Он метнул взгляд на Курага и вновь посмотрел на меня:

– Это честь для меня.

Я перевела взгляд на его царя:

– Вот что вспомни, Кураг, когда я в следующие ночи буду соединяться плотью с Китто: это твоя похоть и твоя трусость дали ему меня, а мне его.

Лицо Курага сменило цвет с желтого на оранжево-красный. Огромные лапы сжались в кулаки.

– Стерва ты, – сказал он.

– Я много ночей провела при твоем дворе, Кураг. И знаю, что, если бы я разделила себя с другим сидхе, тебе это было бы все равно. Для тебя настоящий секс – это соединение плоти с гоблином, а все остальное – так, прелюдия. И вот ты дал меня другому гоблину, Кураг. В следующий раз, когда попытаешься обманом залучить меня в свою постель, вспомни, куда привели тебя и меня твои попытки.

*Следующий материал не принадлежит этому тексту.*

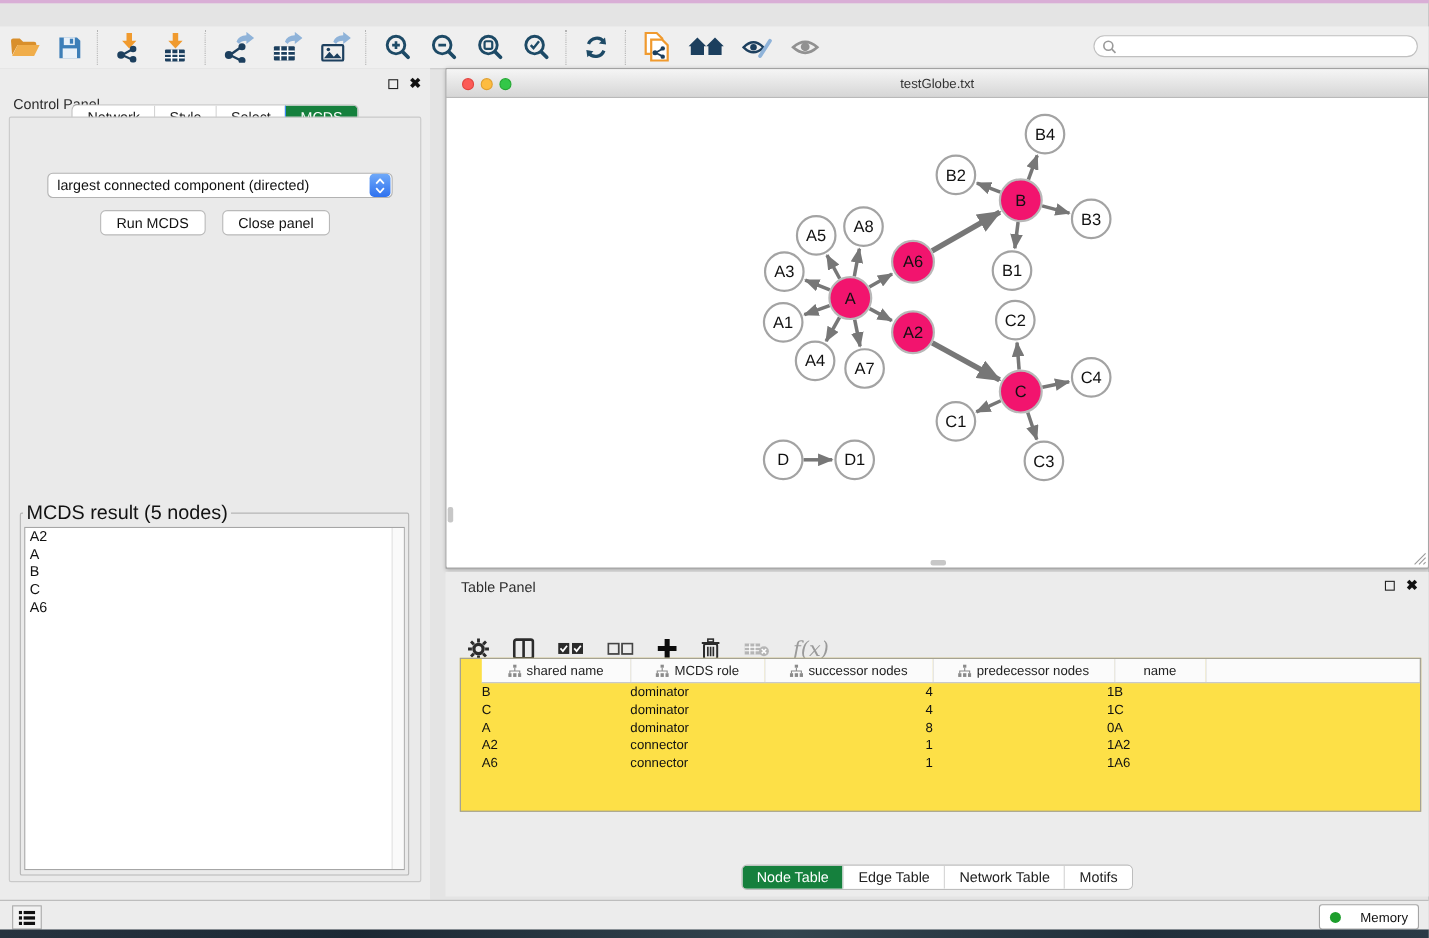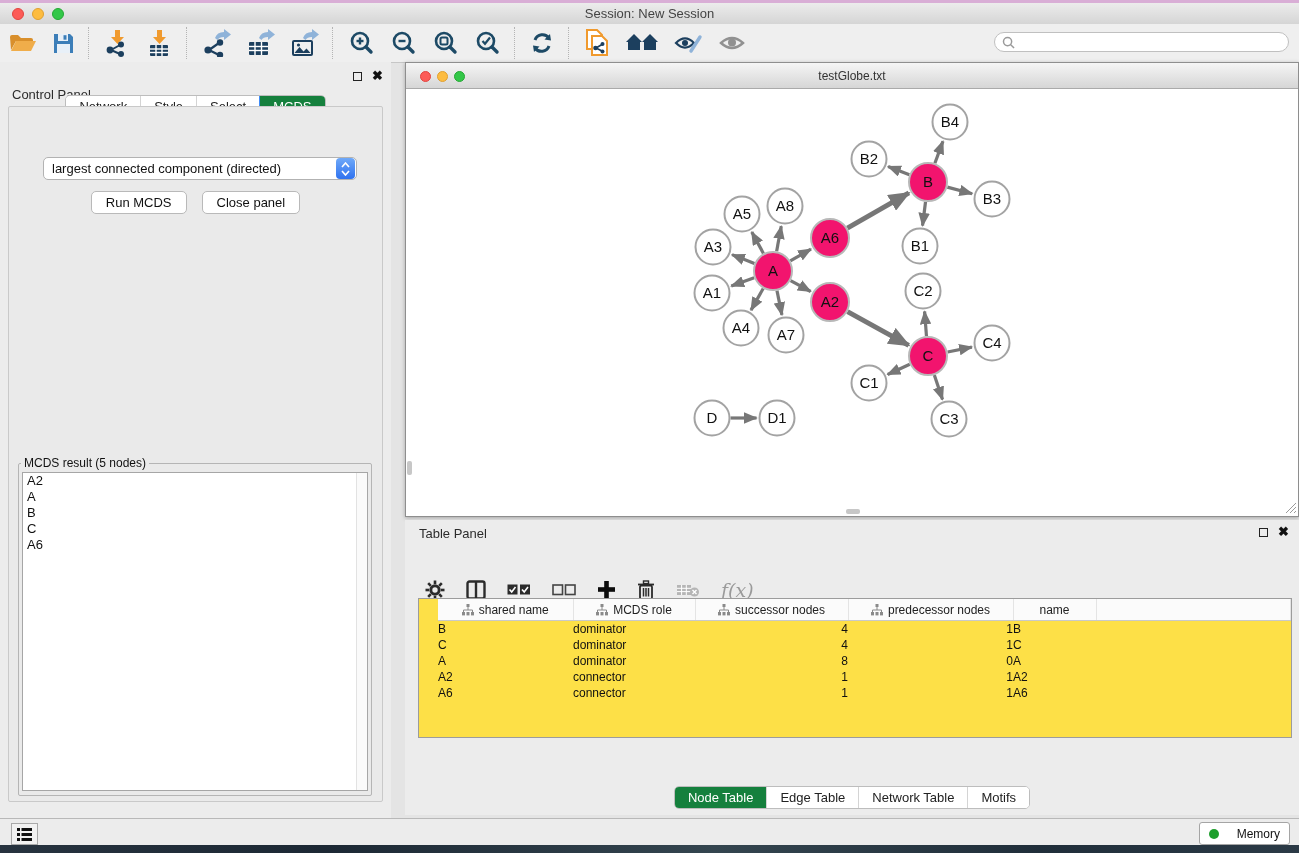"Session: New Session" div.mac-titlebar { html: <div> <span></span> <span></span> <span></span> <div>Session: New Session</div> </div> -> none }
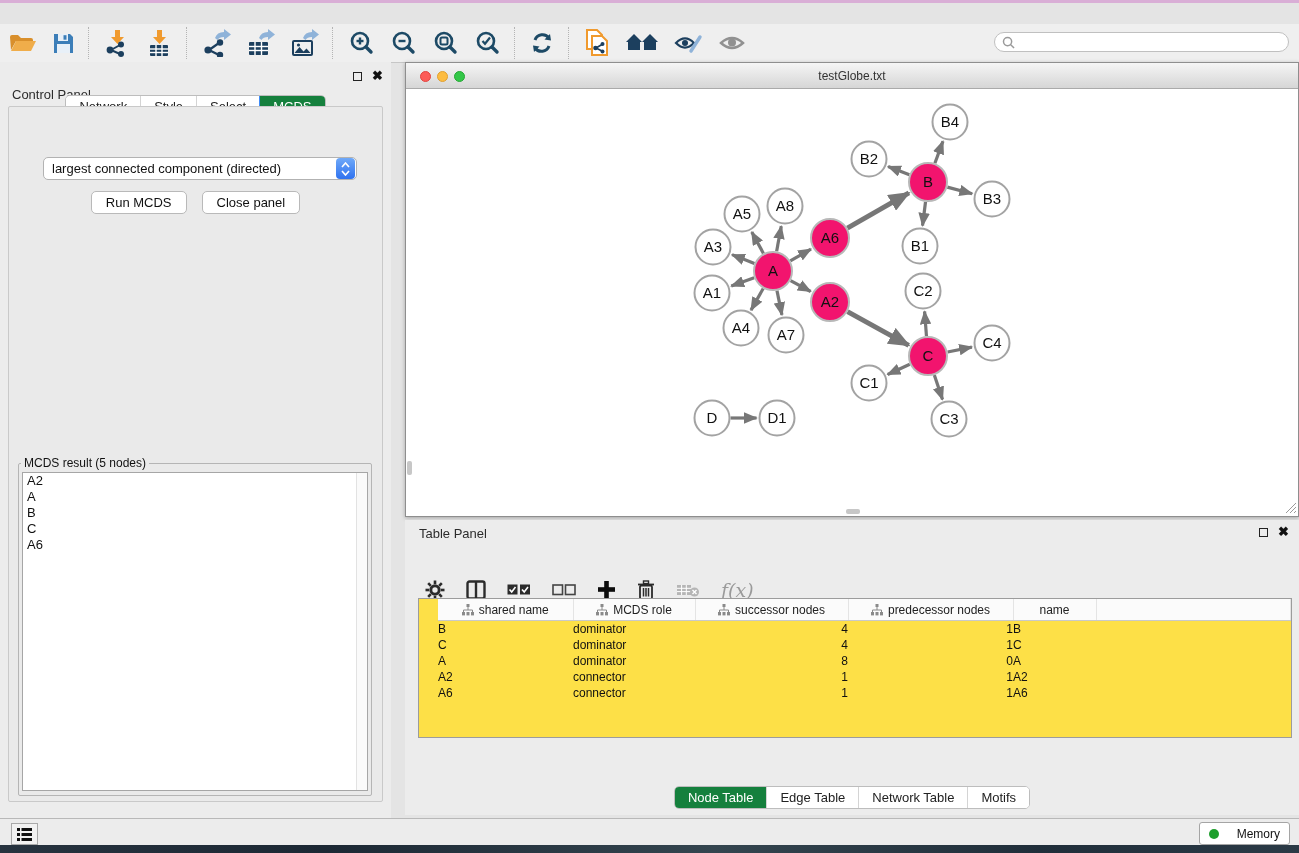"MCDS result (5 nodes)" .fieldset legend { font-size: 12px -> 18px }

Я почувствовала, что силы оставляют меня, и закончила речь. Потом сделала неверный шаг вперед, споткнулась. Сильные руки тут же подхватили меня – Дойл с одной стороны, Гален с другой. Я посмотрела на них обоих и тихо прошептала:

– Мне нужно сесть, и поскорее.

Дойл кивнул. Гален, держа меня под локоть, другой рукой обнял меня за талию. Дойл продолжал держать меня под руку, но крепче. Я перенесла вес верхней части тела на их руки, но для посторонних глаз я осталась стоять нормально. Это я давно отработала, когда меня стражи приводили к королеве, и она требовала, чтобы я стояла на ногах, а у меня одной не получалось. Некоторые из стражей помогали проделать этот фокус, другие – нет. Сейчас идти своими ногами – это будет интересно.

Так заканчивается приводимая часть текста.